While every effort has been made to lighten the combat load on the infantryman, one Army captain has floated the idea of a return to the ancient and medieval structures of light and heavy infantry to meet the variety of modern battlefield needs.
And the balance between protection and mobility in something as intimate as body armor can provide a window into large considerations for how the modern Army might have to fight.
Capt. Matthew Allgeyer, assistant plans officer for 1st Battalion, 16th Infantry Regiment, 1st Armored Brigade Combat Team, 1st Infantry Division, laid out his plan in Infantry Magazine this past year.
Modern ballistic body armor, such as ceramic plates, have provided unprecedented levels of protection for troops, but they also have weighed down soldiers and Marines in ways that can cause exponential problems, not only for physical injuries and mental strain but also for battlefield mobility, Allgeyer writes.
The current Personal Protective Equipment Posture program looks to build flexibility into body armor by allowing for modular configurations, from no body armor to heavily armored.
He argues that method limits how light and heavy infantry can be employed.
The thought of a “heavy infantry” might lead to thoughts of infantry soldiers bunched up in armored vehicles. But, Allgeyer notes, in that case the soldiers are merely acting like light infantry once they leave the vehicle.
“Heavy infantrymen would be something new on the battlefield; they would look and operate differently from any other gunpowder-era soldier,” he writes.
For one, the heavy infantry of today’s primary weapon on the battlefield to be effective against near-peer threats would be missiles.
The armored knights of centuries ago brought protection and weaponry to bear, but often with the use of equipment loaded on carts or animals and often only suiting up fully when battle commenced.
There are elements of this already at work in experiments being conducted by soldiers with the 10th Mountain Division, the 101st Airborne Division and a Marine Corps unit at Camp Lejeune, North Carolina, over the next year.

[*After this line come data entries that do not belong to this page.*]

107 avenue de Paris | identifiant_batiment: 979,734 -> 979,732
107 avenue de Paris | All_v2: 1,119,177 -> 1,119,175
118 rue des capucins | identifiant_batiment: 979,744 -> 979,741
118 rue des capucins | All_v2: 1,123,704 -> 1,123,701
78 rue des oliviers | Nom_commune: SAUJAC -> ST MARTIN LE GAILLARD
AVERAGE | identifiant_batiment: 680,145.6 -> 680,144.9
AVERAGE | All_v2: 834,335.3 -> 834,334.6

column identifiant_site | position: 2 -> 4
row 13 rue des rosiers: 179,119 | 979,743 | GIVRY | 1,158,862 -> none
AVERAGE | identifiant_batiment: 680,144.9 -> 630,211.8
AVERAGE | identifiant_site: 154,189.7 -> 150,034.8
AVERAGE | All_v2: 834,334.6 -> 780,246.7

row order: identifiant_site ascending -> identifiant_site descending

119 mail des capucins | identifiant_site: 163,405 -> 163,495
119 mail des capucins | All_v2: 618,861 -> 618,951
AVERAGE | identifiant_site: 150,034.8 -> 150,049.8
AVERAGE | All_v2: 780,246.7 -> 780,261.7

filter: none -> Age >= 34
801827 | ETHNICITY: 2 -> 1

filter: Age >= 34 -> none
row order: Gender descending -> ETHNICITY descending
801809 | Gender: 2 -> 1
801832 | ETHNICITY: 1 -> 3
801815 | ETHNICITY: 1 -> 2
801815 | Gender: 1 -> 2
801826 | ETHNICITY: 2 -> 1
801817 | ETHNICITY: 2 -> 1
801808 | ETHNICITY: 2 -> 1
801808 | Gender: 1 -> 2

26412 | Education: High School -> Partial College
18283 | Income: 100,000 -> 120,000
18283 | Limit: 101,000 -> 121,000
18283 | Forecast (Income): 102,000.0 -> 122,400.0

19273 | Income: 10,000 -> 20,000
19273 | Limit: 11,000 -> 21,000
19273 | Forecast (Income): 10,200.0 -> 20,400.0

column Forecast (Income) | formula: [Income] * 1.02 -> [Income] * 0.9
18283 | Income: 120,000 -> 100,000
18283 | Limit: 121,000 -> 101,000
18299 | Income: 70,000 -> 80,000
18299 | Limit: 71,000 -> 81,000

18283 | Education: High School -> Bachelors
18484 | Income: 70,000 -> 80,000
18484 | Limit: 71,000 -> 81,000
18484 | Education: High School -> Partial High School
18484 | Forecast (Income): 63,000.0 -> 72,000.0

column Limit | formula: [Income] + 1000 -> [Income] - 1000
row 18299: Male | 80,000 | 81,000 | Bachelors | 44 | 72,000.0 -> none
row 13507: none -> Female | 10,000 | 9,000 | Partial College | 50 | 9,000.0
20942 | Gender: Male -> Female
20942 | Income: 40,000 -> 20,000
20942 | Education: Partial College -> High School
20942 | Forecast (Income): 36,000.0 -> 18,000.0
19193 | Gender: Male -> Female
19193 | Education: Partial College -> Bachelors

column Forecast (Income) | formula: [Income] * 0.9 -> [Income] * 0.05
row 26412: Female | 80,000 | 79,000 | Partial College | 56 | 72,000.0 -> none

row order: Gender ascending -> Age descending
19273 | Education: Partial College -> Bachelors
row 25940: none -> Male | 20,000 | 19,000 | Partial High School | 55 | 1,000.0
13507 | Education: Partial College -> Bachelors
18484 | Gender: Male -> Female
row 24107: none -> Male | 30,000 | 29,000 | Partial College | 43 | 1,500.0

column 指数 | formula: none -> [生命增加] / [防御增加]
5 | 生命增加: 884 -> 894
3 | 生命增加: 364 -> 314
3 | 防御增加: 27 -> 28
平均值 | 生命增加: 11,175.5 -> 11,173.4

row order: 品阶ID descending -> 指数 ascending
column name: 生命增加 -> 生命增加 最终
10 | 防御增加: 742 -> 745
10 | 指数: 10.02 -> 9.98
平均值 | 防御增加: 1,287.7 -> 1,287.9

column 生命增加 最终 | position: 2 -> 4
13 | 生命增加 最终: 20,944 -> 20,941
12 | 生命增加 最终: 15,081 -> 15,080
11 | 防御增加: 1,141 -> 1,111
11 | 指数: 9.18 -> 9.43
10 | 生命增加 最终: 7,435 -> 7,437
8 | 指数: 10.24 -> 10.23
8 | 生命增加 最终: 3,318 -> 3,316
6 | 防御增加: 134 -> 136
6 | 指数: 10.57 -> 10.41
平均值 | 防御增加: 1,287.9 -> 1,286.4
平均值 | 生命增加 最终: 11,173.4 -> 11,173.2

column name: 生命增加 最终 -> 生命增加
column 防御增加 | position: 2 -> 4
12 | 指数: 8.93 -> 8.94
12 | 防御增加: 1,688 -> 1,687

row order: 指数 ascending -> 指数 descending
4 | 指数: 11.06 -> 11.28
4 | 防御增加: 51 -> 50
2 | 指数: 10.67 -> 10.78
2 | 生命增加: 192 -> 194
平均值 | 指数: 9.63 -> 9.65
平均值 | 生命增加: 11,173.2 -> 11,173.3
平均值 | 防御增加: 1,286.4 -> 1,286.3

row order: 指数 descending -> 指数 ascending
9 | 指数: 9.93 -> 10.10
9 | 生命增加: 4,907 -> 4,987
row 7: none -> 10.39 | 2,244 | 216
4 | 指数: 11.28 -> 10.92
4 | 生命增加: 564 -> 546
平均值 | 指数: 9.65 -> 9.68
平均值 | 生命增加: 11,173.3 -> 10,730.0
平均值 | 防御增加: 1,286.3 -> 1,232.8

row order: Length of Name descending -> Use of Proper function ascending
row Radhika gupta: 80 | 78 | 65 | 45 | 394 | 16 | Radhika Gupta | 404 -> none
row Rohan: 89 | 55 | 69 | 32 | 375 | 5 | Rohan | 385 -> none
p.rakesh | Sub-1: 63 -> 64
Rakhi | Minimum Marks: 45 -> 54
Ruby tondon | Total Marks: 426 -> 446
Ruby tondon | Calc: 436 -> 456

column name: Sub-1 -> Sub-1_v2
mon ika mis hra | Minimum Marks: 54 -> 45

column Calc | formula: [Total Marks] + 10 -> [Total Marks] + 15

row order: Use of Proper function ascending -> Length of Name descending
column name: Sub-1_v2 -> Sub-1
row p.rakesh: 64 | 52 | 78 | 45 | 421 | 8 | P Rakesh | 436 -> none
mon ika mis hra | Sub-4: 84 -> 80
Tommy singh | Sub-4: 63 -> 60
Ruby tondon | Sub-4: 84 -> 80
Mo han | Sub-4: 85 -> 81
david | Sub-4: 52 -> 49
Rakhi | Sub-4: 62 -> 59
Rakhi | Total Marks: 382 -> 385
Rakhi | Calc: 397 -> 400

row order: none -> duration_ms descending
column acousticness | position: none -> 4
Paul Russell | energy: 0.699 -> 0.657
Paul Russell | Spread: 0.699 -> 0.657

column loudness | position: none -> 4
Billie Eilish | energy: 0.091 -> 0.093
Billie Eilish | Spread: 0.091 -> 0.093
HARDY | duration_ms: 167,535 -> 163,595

That program is putting four prototypes of a Squad Mobility Equipment Transport robot vehicle into the tactical formation to carry enough gear for a nine-soldier squad — nine rucks, two fuel jugs, two water jugs and three days’ worth of Meals Ready to Eat — as well as carry batteries and charge them while on mission.
It must carry 1,000 pounds, travel 60 miles in 72 hours, and charge up at a 3-kilowatt rate while stationary and a 1-kilowatt rate while moving.
So, the gear mule will be a high-tech version of actual beasts of burden that past warriors used.
Army and Marine Corps leaders also are doing experiments in the realm of heavy infantry, such as the recently downselected prototypes for a light tank, known as the Mobile Protected Firepower program, in the Army.
The Army picked two companies, General Dynamics Land Systems and BAE Systems, to provide 12 prototypes each of the armored, cannon-toting, tracked vehicle to support infantry formations in fights with near-peers such as Russia or China.
The final product will carry a 105mm to 120mm cannon and a tracked vehicle that can withstand a classified level of enemy fire. At least two of the vehicles should be able to fit into the back of a C-17 aircraft.
The idea behind building a heavy infantry would be to create formations capable of slugging it out with similarly armed opponents but also engaging light infantry units to provide mobility, Allgeyer said.
An example would be urban fighting tactics that pair dismounted troops or light vehicles with tanks — the two complement each other in the fight, moving to hit weak points with speed but having the firepower to take out barricades and obstacles.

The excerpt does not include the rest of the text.